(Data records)
----------------------------------------

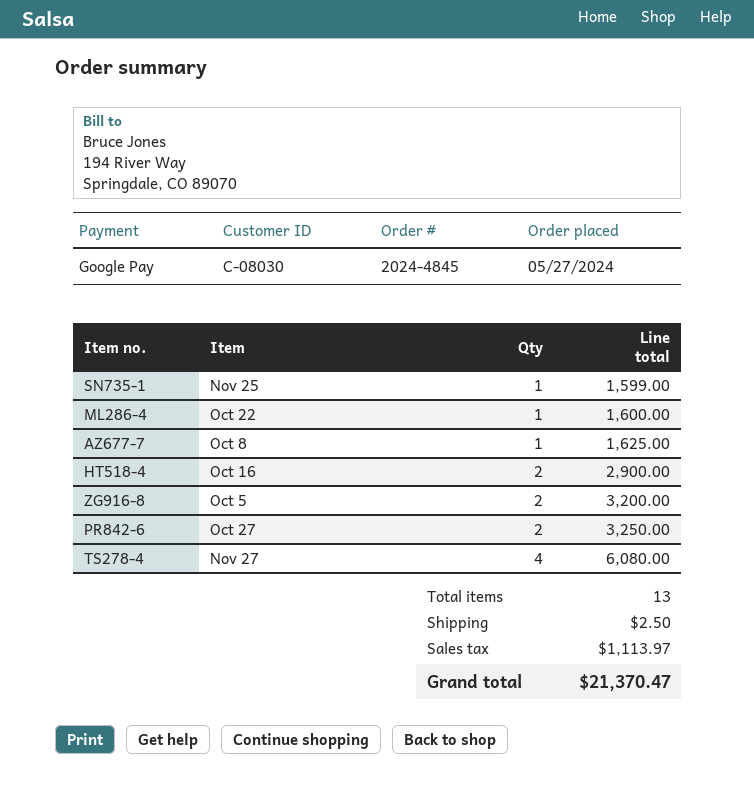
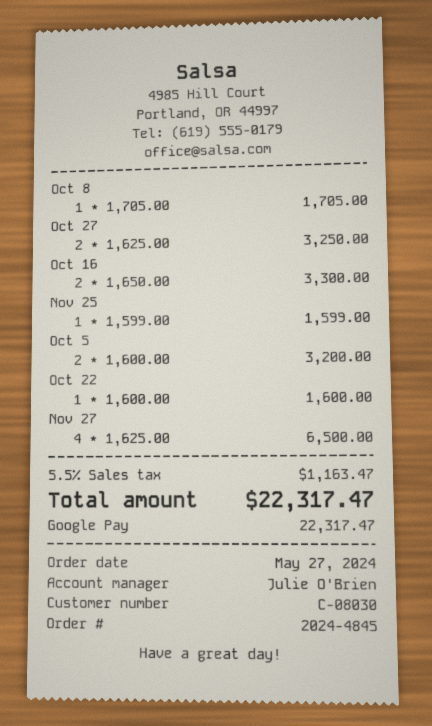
Oct 8: 1 for 1625.00 -> 1 for 1705.00
Oct 16: 2 for 2900.00 -> 2 for 3300.00
Nov 27: 4 for 6080.00 -> 4 for 6500.00
shipping: 2.50 -> none
tax: 1113.97 -> 1163.47
total: 21370.47 -> 22317.47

----------------------------------------

WORK TASK →
Look above for the line containing "Oct 16: 2 for 2900.00 -> 2 for 3300.00". Return it and each line after it exactly, through the last line, and nothing more.

RESPONSE AREA →
Oct 16: 2 for 2900.00 -> 2 for 3300.00
Nov 27: 4 for 6080.00 -> 4 for 6500.00
shipping: 2.50 -> none
tax: 1113.97 -> 1163.47
total: 21370.47 -> 22317.47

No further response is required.